I'm trying to expand the answer to How do I escape an escape character with ANTLR 4? to work when the " can be escaped both with " and \. I.e. both
"Rob ""Commander Taco"" Malda is smart."
and
"Rob \"Commander Taco\" Malda is smart."
are both valid and equivalent. I've tried
StringLiteral : '"' ('""'|'\\"'|~["])* '"';
but if fails to match
"Entry Flag for Offset check and for \"don't start Chiller Water Pump Request\""
with the tokenizer consuming more characters than intended, i.e. consumes beyond \""
Anyone who knows how to define the lexer rule?
A bit more detail...
""
succeeds""""
succeeds\" "
succeeds"\""
succeeds (at EOF)"\""\n""
fails (it greedily pulls in the\n
and"
Example: (text.txt)
""
""""
"\" "
"\""
""
grun test tokens -tokens < test.txt
line 5:1 token recognition error at: '"'
[@0,0:1='""',<StringLiteral>,1:0]
[@1,2:2='\n',<'
'>,1:2]
[@2,3:6='""""',<StringLiteral>,2:0]
[@3,7:7='\n',<'
'>,2:4]
[@4,8:12='"\" "',<StringLiteral>,3:0]
[@5,13:13='\n',<'
'>,3:5]
[@6,14:19='"\""\n"',<StringLiteral>,4:0]
[@7,21:20='<EOF>',<EOF>,5:2]
\""
and """
at the end of a StringListeral are not being handled the same.
Here's the ATN for that rule:
From this diagram it's not clear why they should be handled differently. They appear to be parallel constructs.
More research
Test Grammar (small change to simplify ATN):
grammar test
;
start: StringLiteral (WS? StringLiteral)+;
StringLiteral: '"' ( (('\\' | '"') '"') | ~["])* '"';
WS: [ \t\n\r]+;
The ATN for StringLiteral in this grammar:
OK, let's walk through this ATN with the input "\""\n"

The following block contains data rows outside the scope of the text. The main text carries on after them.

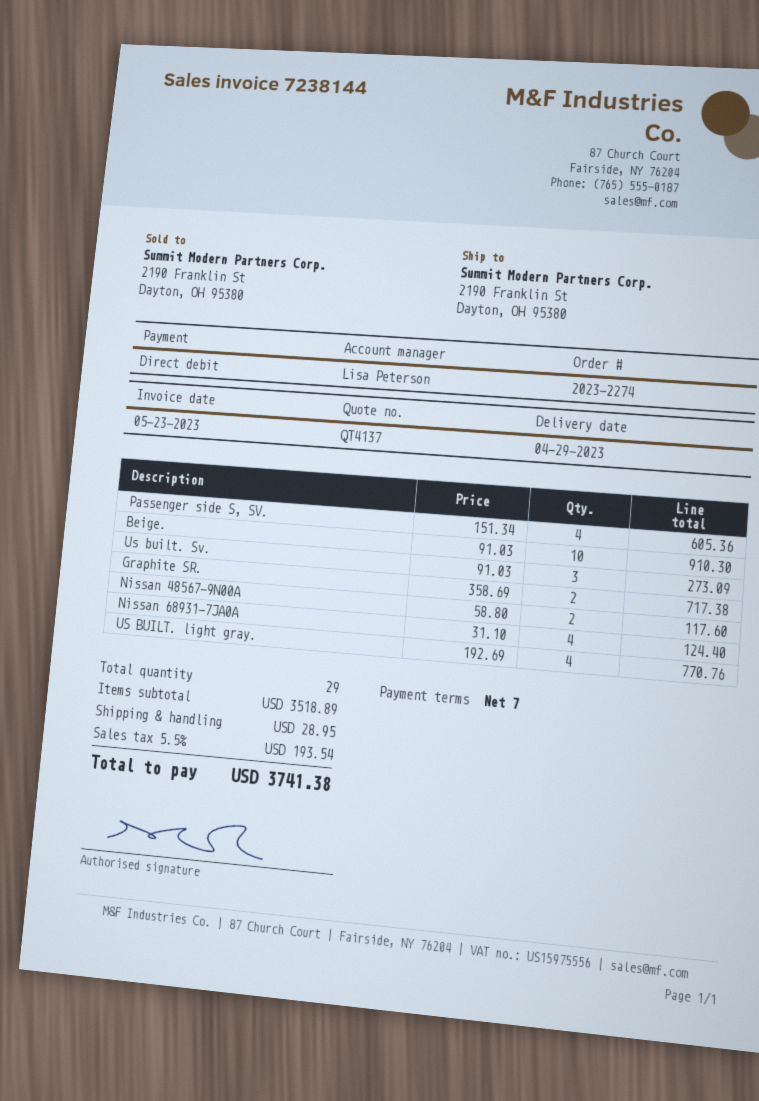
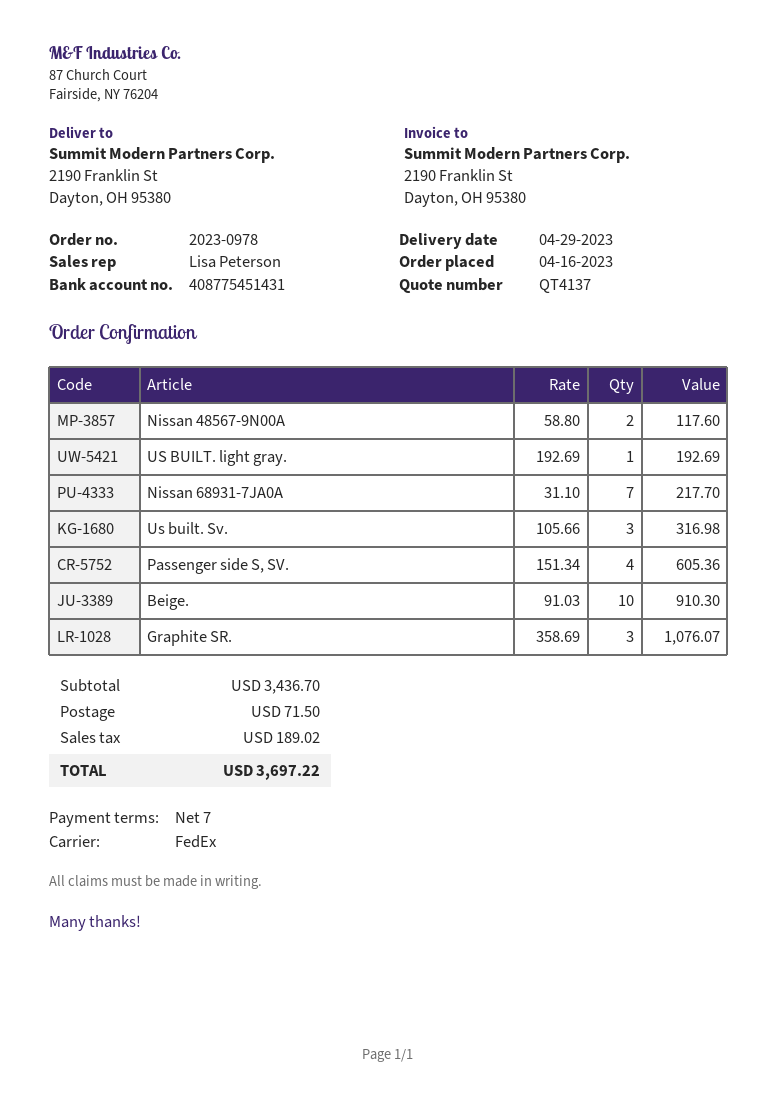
order number: 2023-2274 -> 2023-0978
Us built. Sv.: 3 x 91.03 = 273.09 -> 3 x 105.66 = 316.98
Graphite SR.: 2 x 358.69 = 717.38 -> 3 x 358.69 = 1076.07
Nissan 68931-7JA0A: 4 x 31.10 = 124.40 -> 7 x 31.10 = 217.70
US BUILT. light gray.: 4 x 192.69 = 770.76 -> 1 x 192.69 = 192.69
subtotal: 3518.89 -> 3436.70
shipping: 28.95 -> 71.50
tax: 193.54 -> 189.02
total: 3741.38 -> 3697.22

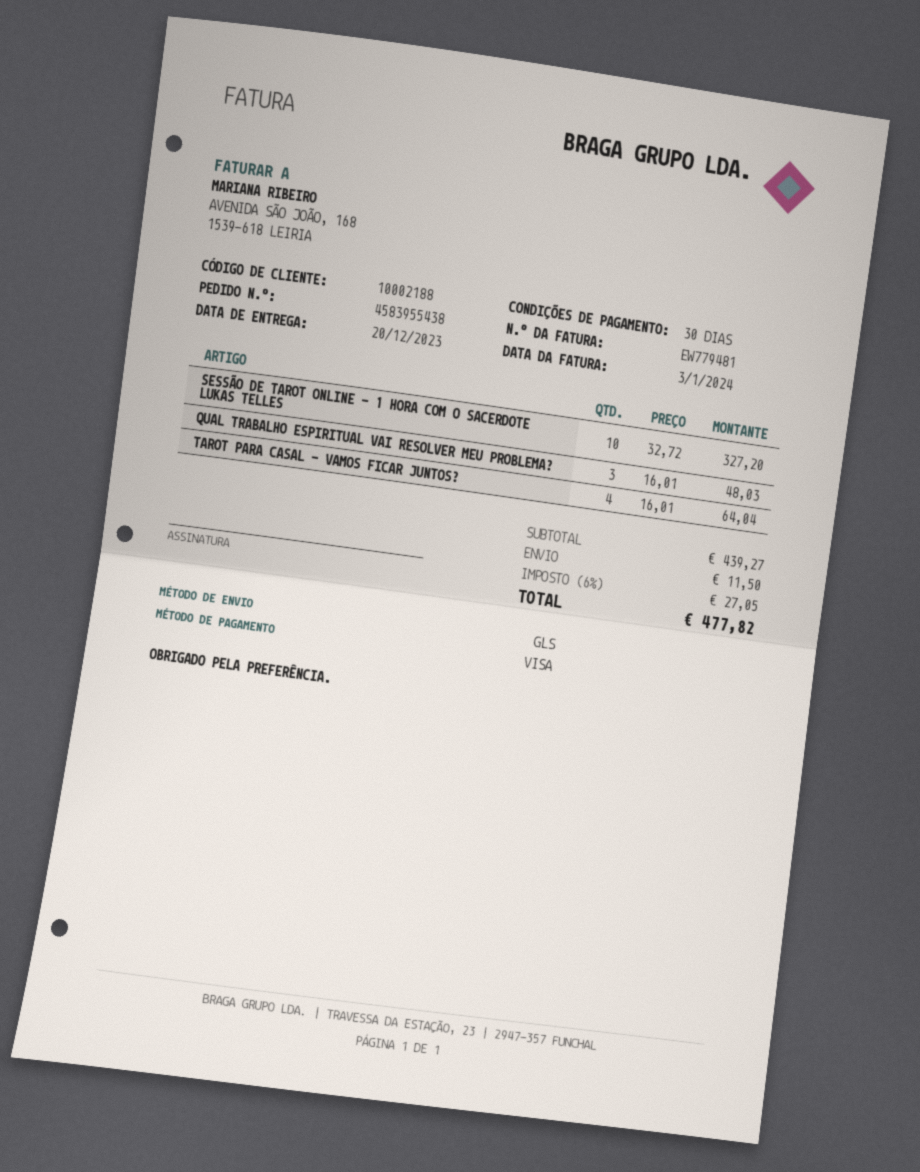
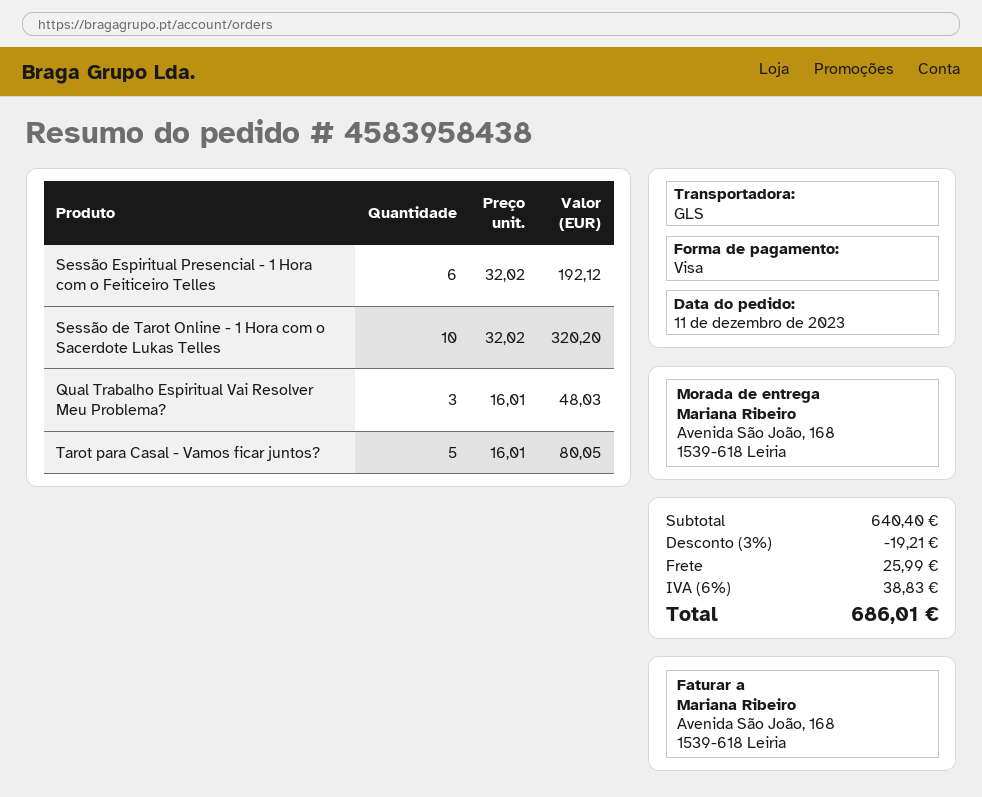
order number: 4583955438 -> 4583958438
SESSÃO DE TAROT ONLINE - 1 HORA COM O SACERDOTE LUKAS TELLES: 10 x 32.72 = 327.20 -> 10 x 32.02 = 320.20
TAROT PARA CASAL - VAMOS FICAR JUNTOS?: 4 x 16.01 = 64.04 -> 5 x 16.01 = 80.05
Sessão Espiritual Presencial - 1 Hora com o Feiticeiro Telles: none -> 6 x 32.02 = 192.12
subtotal: 439.27 -> 640.40
discount: none -> 3% = 19.21
shipping: 11.50 -> 25.99
tax: 6% = 27.05 -> 6% = 38.83
total: 477.82 -> 686.01

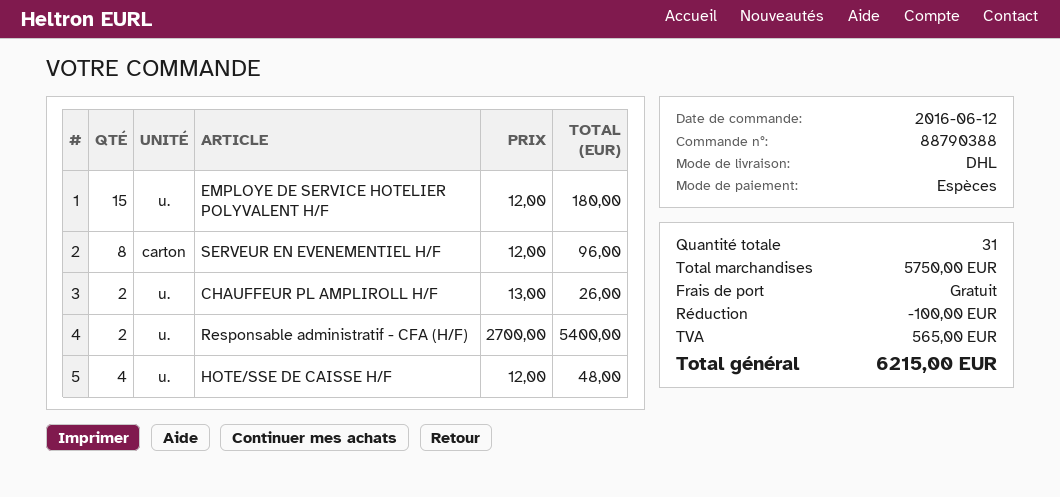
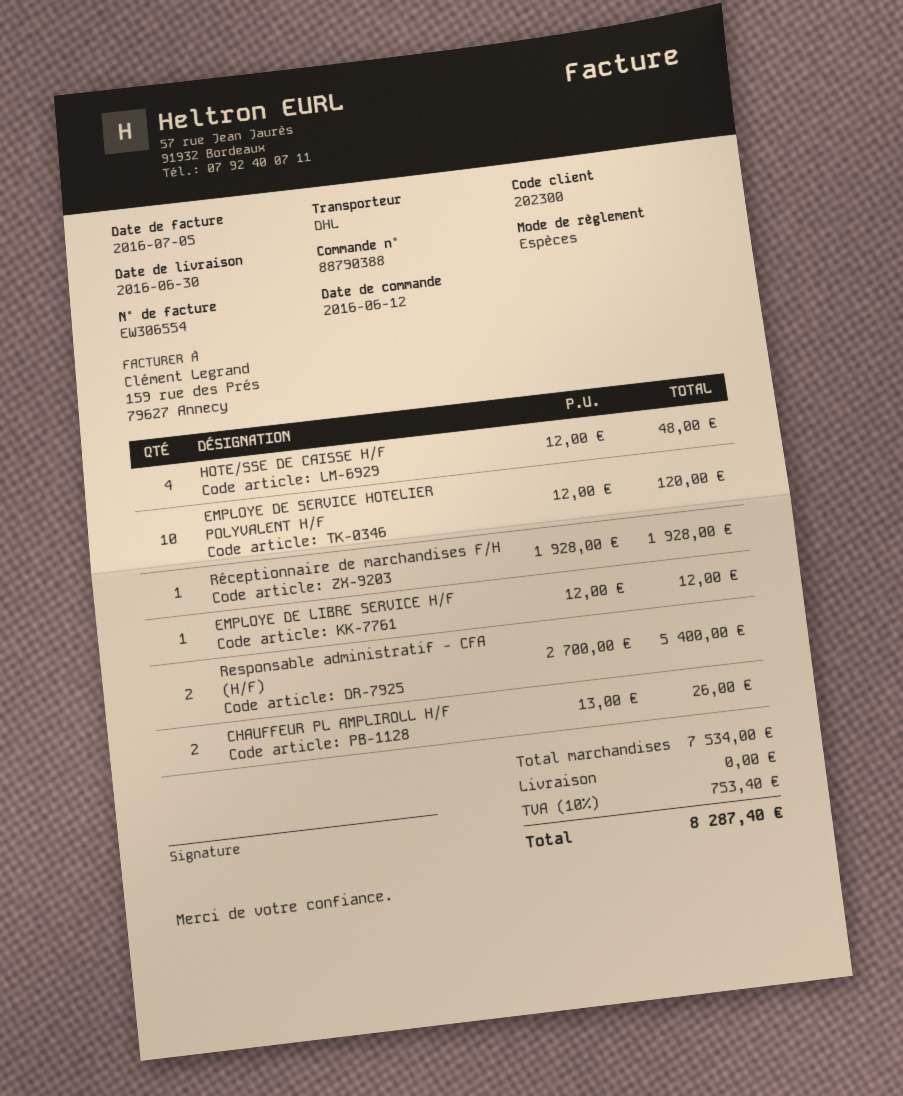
EMPLOYE DE SERVICE HOTELIER POLYVALENT H/F: 15 x 12.00 = 180.00 -> 10 x 12.00 = 120.00
SERVEUR EN EVENEMENTIEL H/F: 8 x 12.00 = 96.00 -> none
Réceptionnaire de marchandises F/H: none -> 1 x 1928.00 = 1928.00
EMPLOYE DE LIBRE SERVICE H/F: none -> 1 x 12.00 = 12.00
subtotal: 5750.00 -> 7534.00
discount: 100.00 -> none
tax: 565.00 -> 753.40
total: 6215.00 -> 8287.40

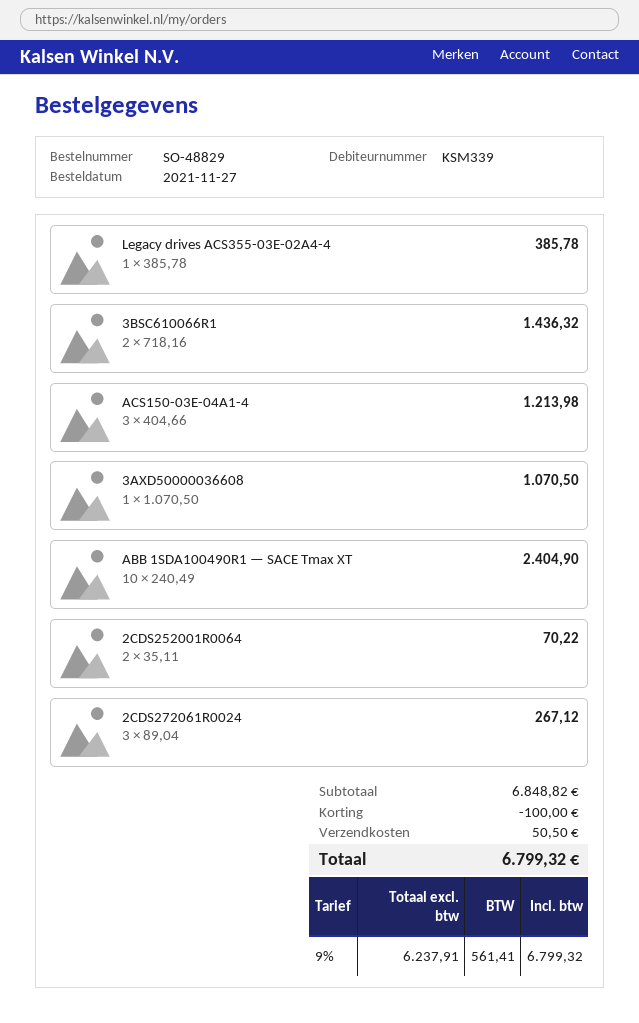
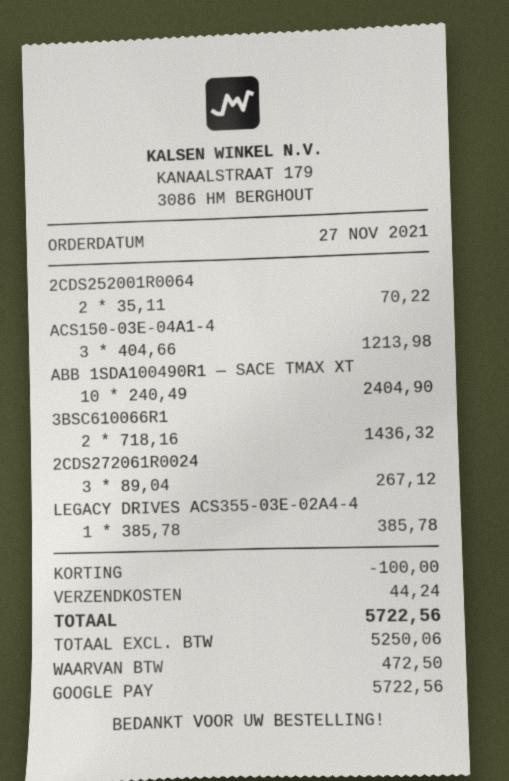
3AXD50000036608: 1 x 1070.50 = 1070.50 -> none
shipping: 50.50 -> 44.24
net: 6237.91 -> 5250.06
tax: 561.41 -> 472.50
total: 6799.32 -> 5722.56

unconsumed input | transition |
---|---|
"\""\n" | 1 -ε-> 5 |
"\""\n" | 5 -"-> 11 |
\""\n" | 11 -ε-> 9 |
\""\n" | 9 -ε-> 6 |
\""\n" | 6 -\-> 7 |
""\n" | 7 -"-> 10 |
"\n" | 10 -ε-> 13 |
"\n" | 13 -ε-> 11 |
"\n" | 11 -ε-> 12 |
"\n" | 12 -ε-> 14 |
"\n" | 14 -"-> 15 |
\n" | 15 -ε-> 2 |
We should reach State 2
with the "
before the \n
, which would be the desired behavior.
Instead, we see it continue on to consume the \n
and the next "
line 2:1 token recognition error at: '"'
[@0,0:5='"\""\n"',<StringLiteral>,1:0]
[@1,7:6='<EOF>',<EOF>,2:2]
In order for this to be valid, there must be a path from state 11 to state 2 that consumes a \n
and a "
(and I'm not seeing it)
Maybe I'm missing something, but it's looking more and more like a bug to me.